In deze zaak heeft de Rechtbank Rotterdam op 6 oktober 2021 uitspraak gedaan in een strafzaak tegen een verdachte die als beveiliger in een discotheek betrokken was bij een incident waarbij een bezoeker, de aangever, mishandeld zou zijn. De rechtbank heeft de verdachte vrijgesproken van het primair ten laste gelegde openlijke geweld, omdat dit niet wettig en overtuigend bewezen kon worden. De rechtbank oordeelde dat er onvoldoende bewijs was om te concluderen dat de verdachte zich schuldig had gemaakt aan openlijk geweld, en sprak de verdachte daarvan vrij zonder nadere motivering.
Echter, de rechtbank heeft wel geoordeeld dat de verdachte zich schuldig heeft gemaakt aan mishandeling. De aangever had verklaard dat de verdachte hem had mishandeld door hem te slaan en te trappen, en dat hij daarbij letsel had opgelopen. De rechtbank heeft de verklaringen van de aangever en getuigen als voldoende bewijs beschouwd om de mishandeling wettig en overtuigend te bewijzen. De rechtbank heeft vastgesteld dat de verdachte de aangever op 15 december 2018 in de discotheek heeft mishandeld door hem tegen het hoofd te slaan en te trappen, en door met kracht op zijn nek te staan.

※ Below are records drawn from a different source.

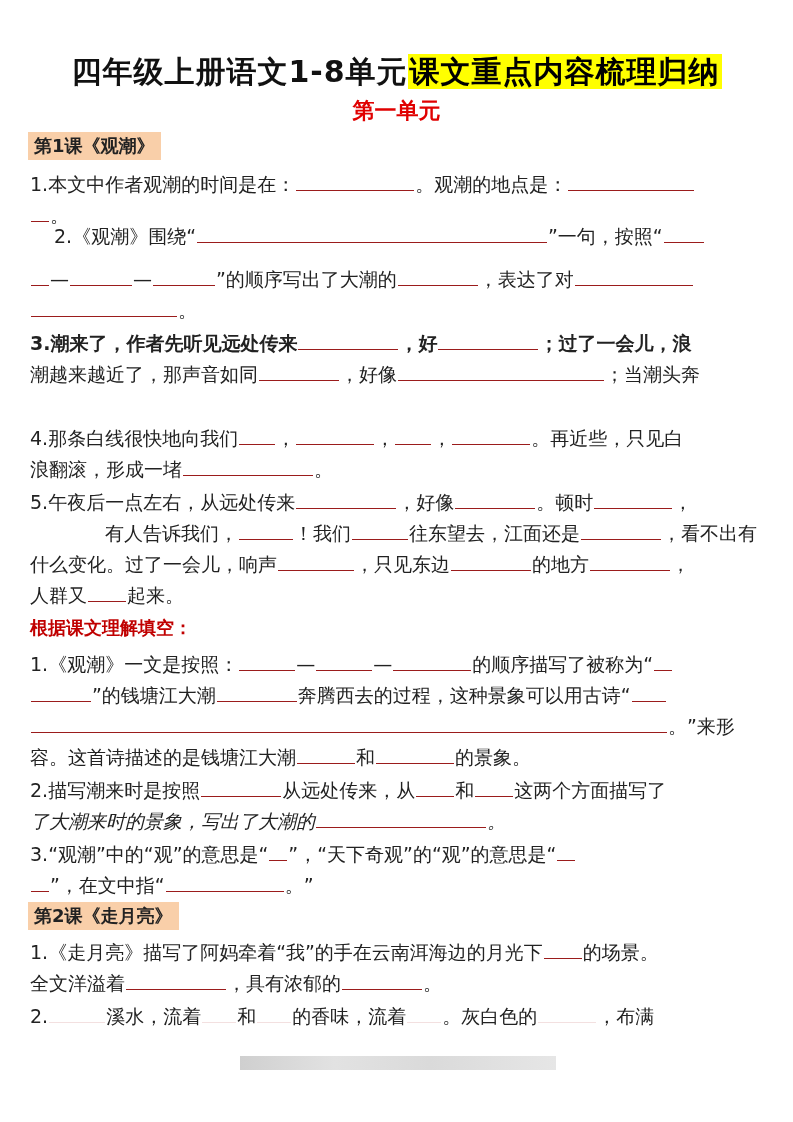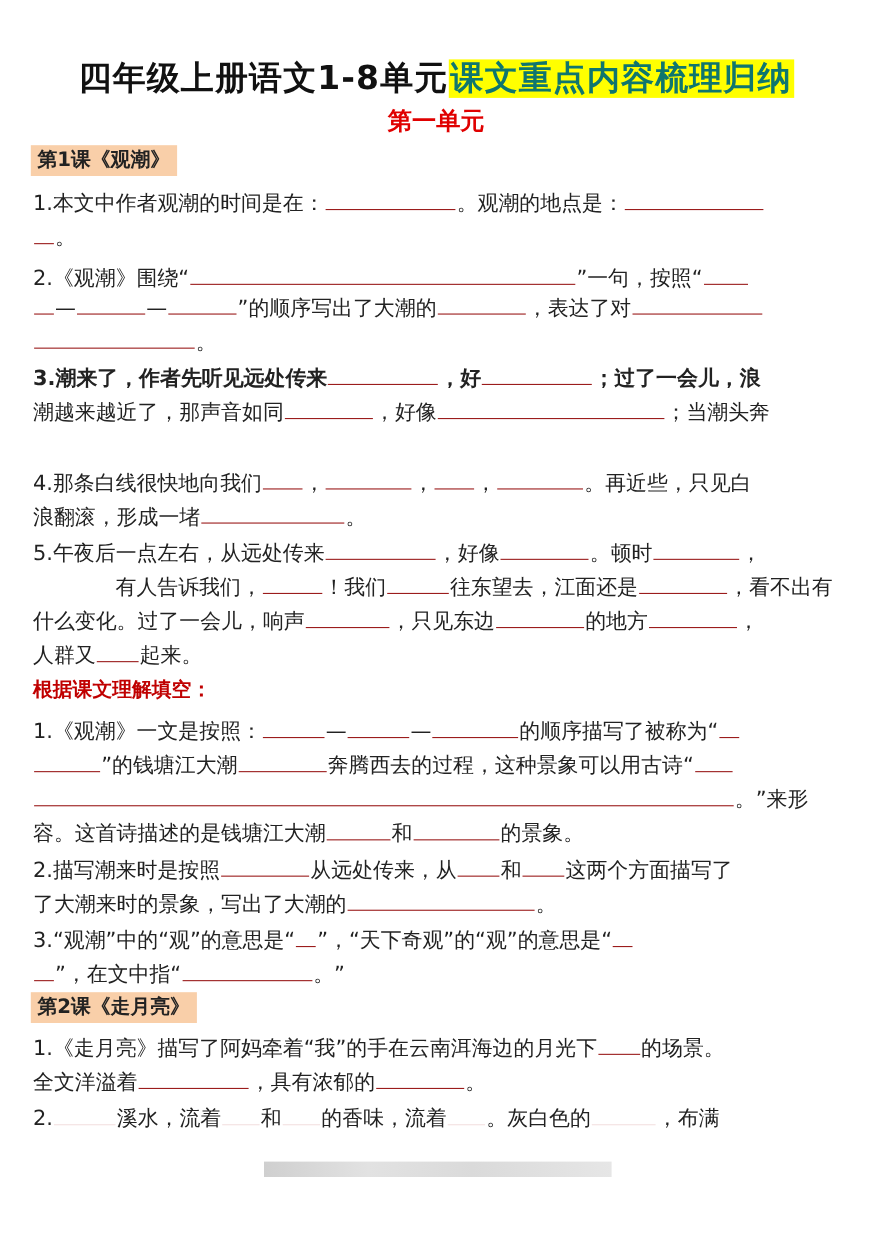"课文重点内容梳理归纳" .title .hl { color: #0f766e -> #000000 }
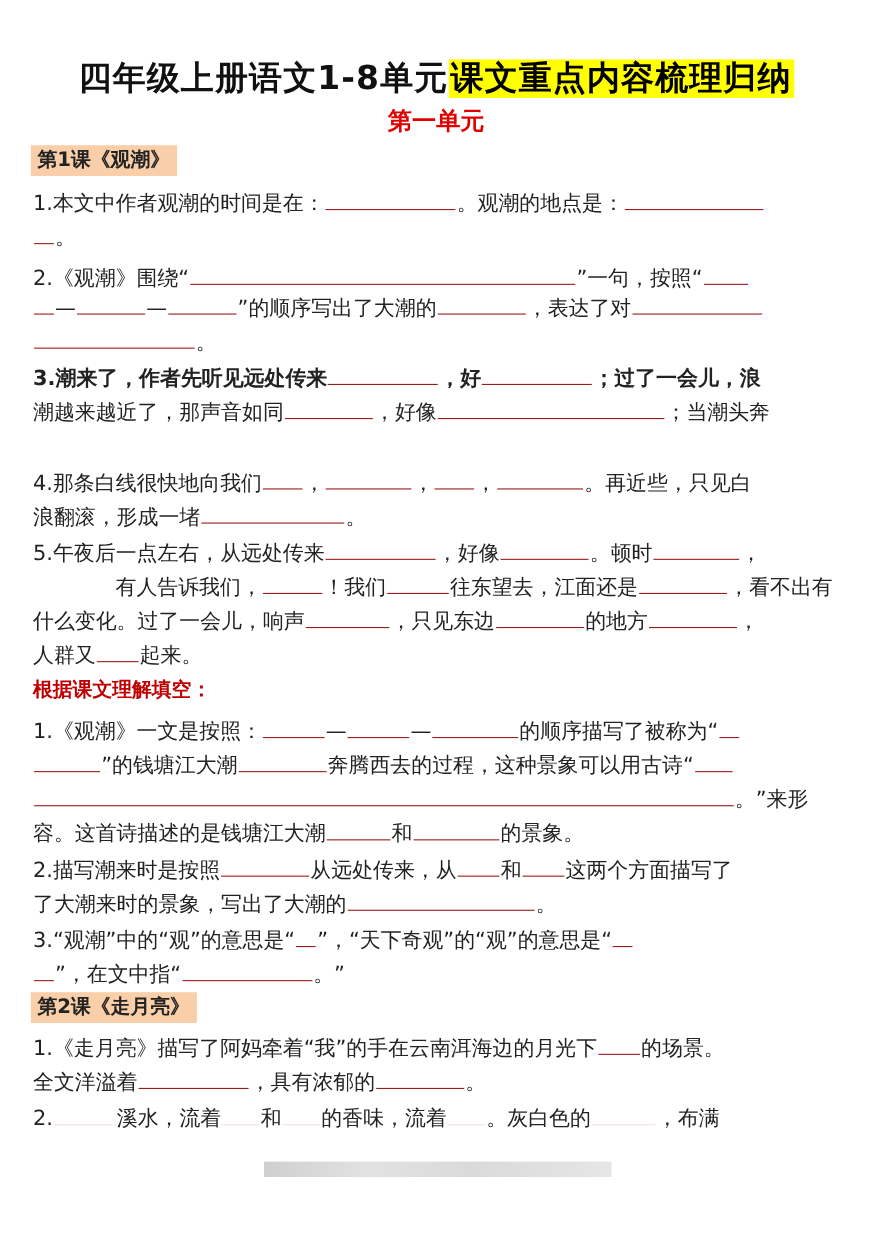"2.《观潮》围绕“ ”一句，按照“" div.line { margin-left: none -> 24px; top: 236px -> 220px }
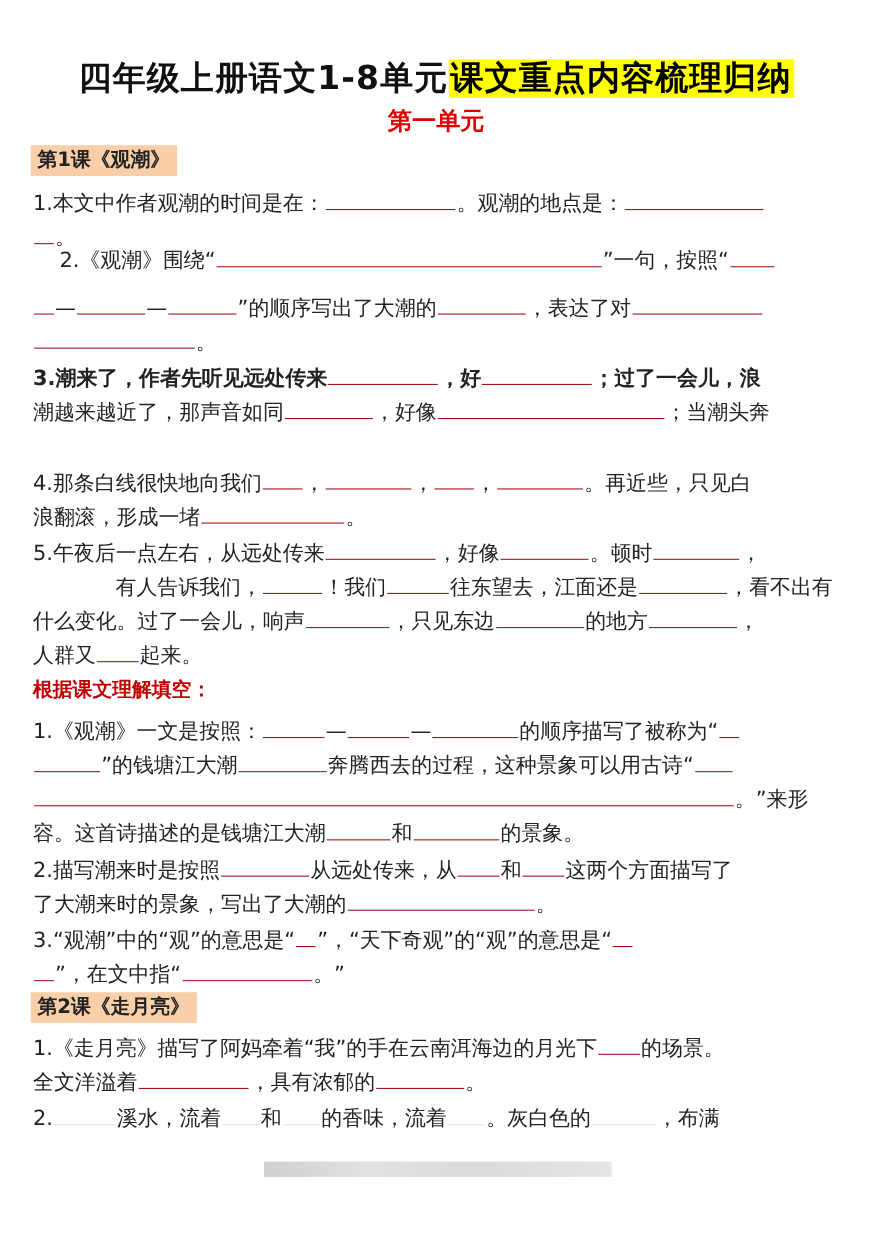"了大潮来时的景象，写出了大潮的 。" div.line { font-style: none -> italic }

De rechtbank heeft bij de strafoplegging rekening gehouden met de ernst van het feit, de omstandigheden waaronder het feit is begaan, en de persoonlijke omstandigheden van de verdachte. De verdachte is veroordeeld tot een taakstraf van 50 uur, met de mogelijkheid van vervangende hechtenis indien hij de taakstraf niet naar behoren verricht. De rechtbank heeft ook opgemerkt dat de verdachte zijn baan heeft verloren door het incident, wat meegewogen is in de strafmaat. De uitspraak is gedaan door een meervoudige kamer voor strafzaken van de Rechtbank Rotterdam.